Por Beatriz W. De Rittigstein
Los crímenes de lesa humanidad que el régimen de Gadafi está perpetrando contra su pueblo, prueban la inutilidad de los apaciguamientos. A fines de los 70 y durante los 80 se multiplicaron las denuncias que lo señalaban como patrocinador del terrorismo; de hecho, articuló una sanguinaria red que funcionó en diversos lugares del mundo y en territorio libio se instalaron campos de entrenamiento para militantes de grupos subversivos. Entre los casos más sonados que revelan la participación libia, están las explosiones de los vuelos de Pan Am sobre Escocia en 1988 y de UTA sobre Nigeria en 1989.
Numerosas veces, Gadafi se inmiscuyó en Latinoamérica. Por ejemplo: En 1983 se vio el pacto de Libia con el sandinismo, cuando un cargamento de armas, desde Trípoli con destino a Nicaragua, fue interceptado en una escala en Brasil.
También Venezuela fue víctima de la violencia libia. En 1992, como represalia al hecho que nuestro país ejercía la presidencia del Consejo de Seguridad de la ONU cuando se aprobaron sanciones al régimen de Gadafi, debido a su negativa a entregar a los acusados de terrorismo, una turba asaltó, saqueó y quemó la embajada venezolana en Trípoli.

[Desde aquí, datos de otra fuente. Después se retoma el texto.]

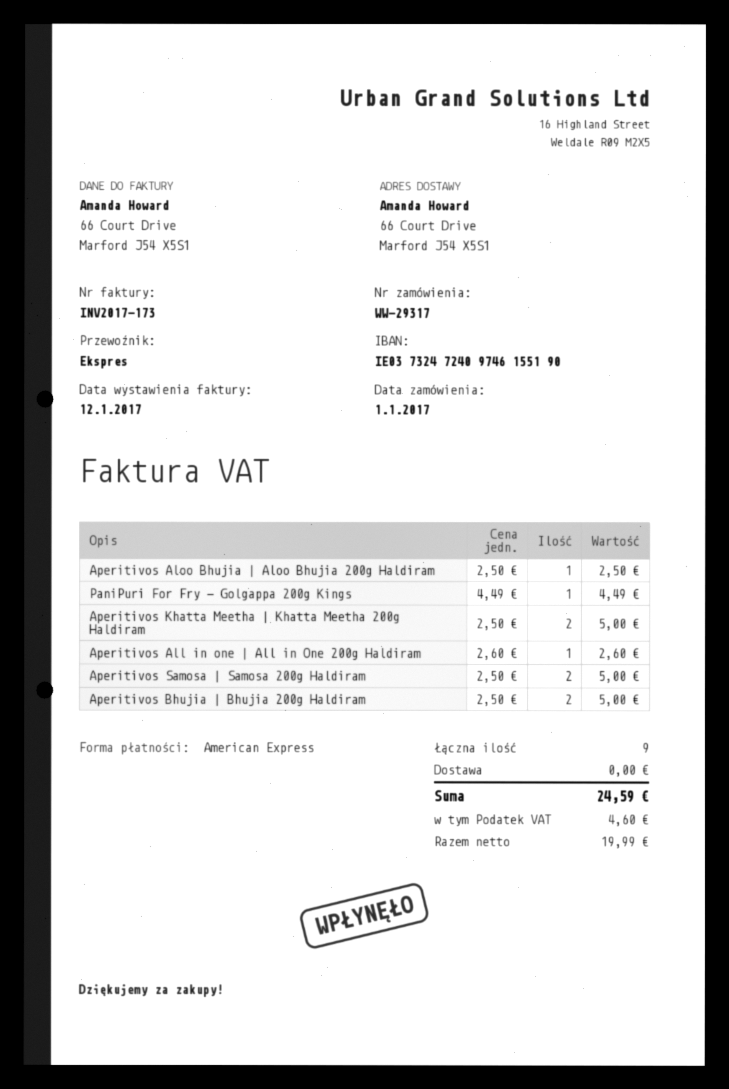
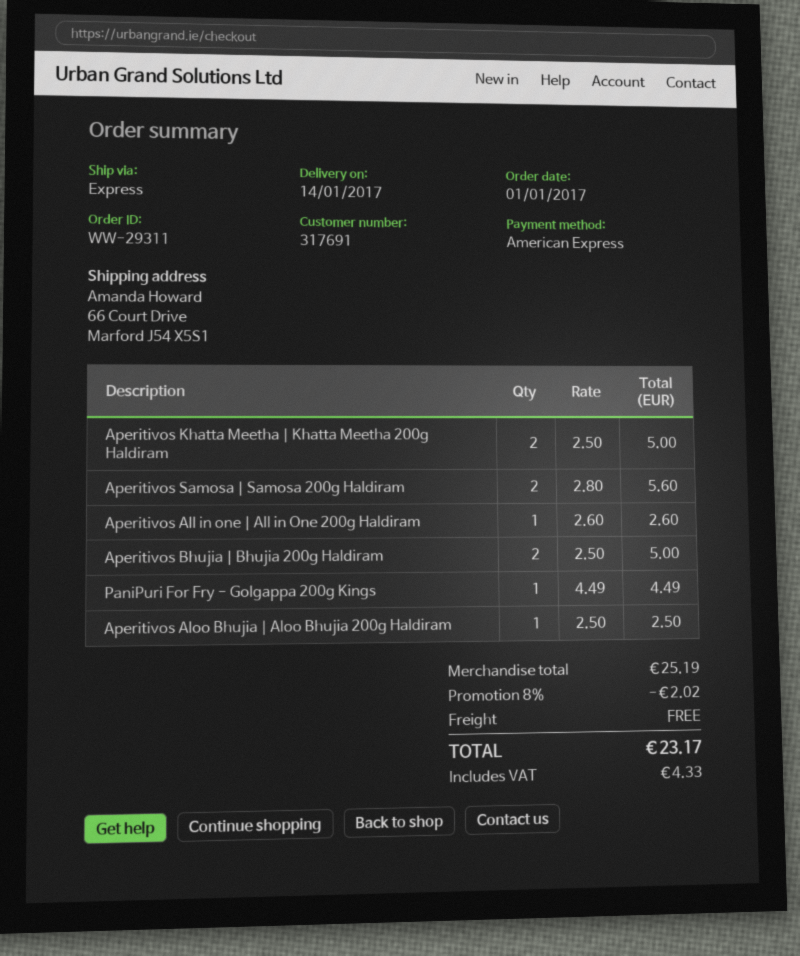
order number: WW-29317 -> WW-29311
Aperitivos Samosa | Samosa 200g Haldiram: 2 x 2.50 = 5.00 -> 2 x 2.80 = 5.60
discount: none -> 8% = 2.02
tax: 4.60 -> 4.33
total: 24.59 -> 23.17

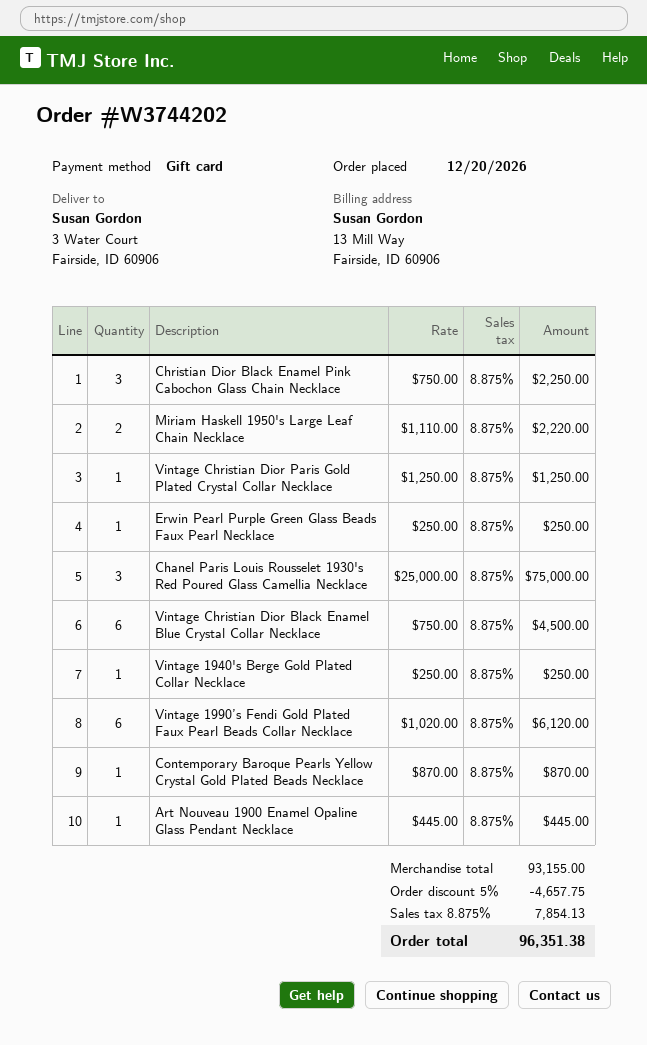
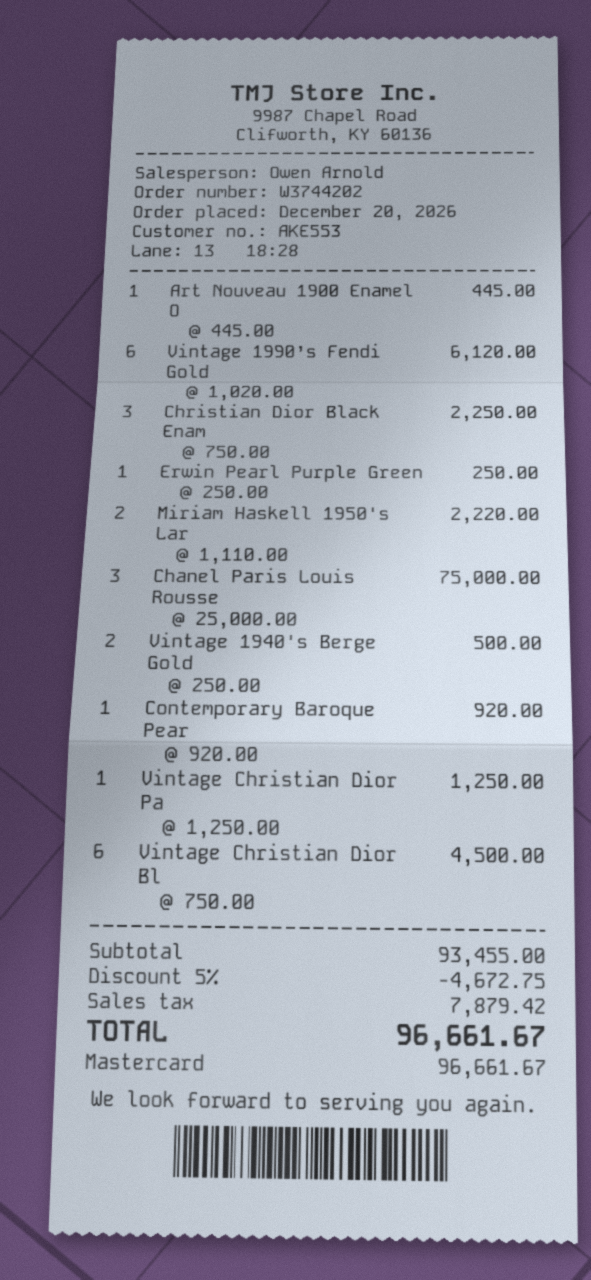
payment method: gift card -> Mastercard
Vintage 1940's Berge Gold Plated Collar Necklace: 1 x 250.00 = 250.00 -> 2 x 250.00 = 500.00
Contemporary Baroque Pearls Yellow Crystal Gold Plated Beads Necklace: 1 x 870.00 = 870.00 -> 1 x 920.00 = 920.00
subtotal: 93155.00 -> 93455.00
discount: 5% = 4657.75 -> 5% = 4672.75
tax: 7854.13 -> 7879.42
total: 96351.38 -> 96661.67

Las autoridades libias pretendieron desvincularse, afirmando que se trató de un incidente improvisado por hordas enardecidas. Pero, el régimen libio constituye una autocracia, donde los caprichos de su dictador son el mando absoluto. Ciertamente, los desmanes fueron organizados bajo la supervisión del Gobierno; incluso los autobuses en que se trasladaron los vándalos fueron alquilados por agentes libios.
No podemos olvidar este crimen, pues no fue cometido contra un embajador en particular ni contra un Gobierno circunstancial, sino contra Venezuela.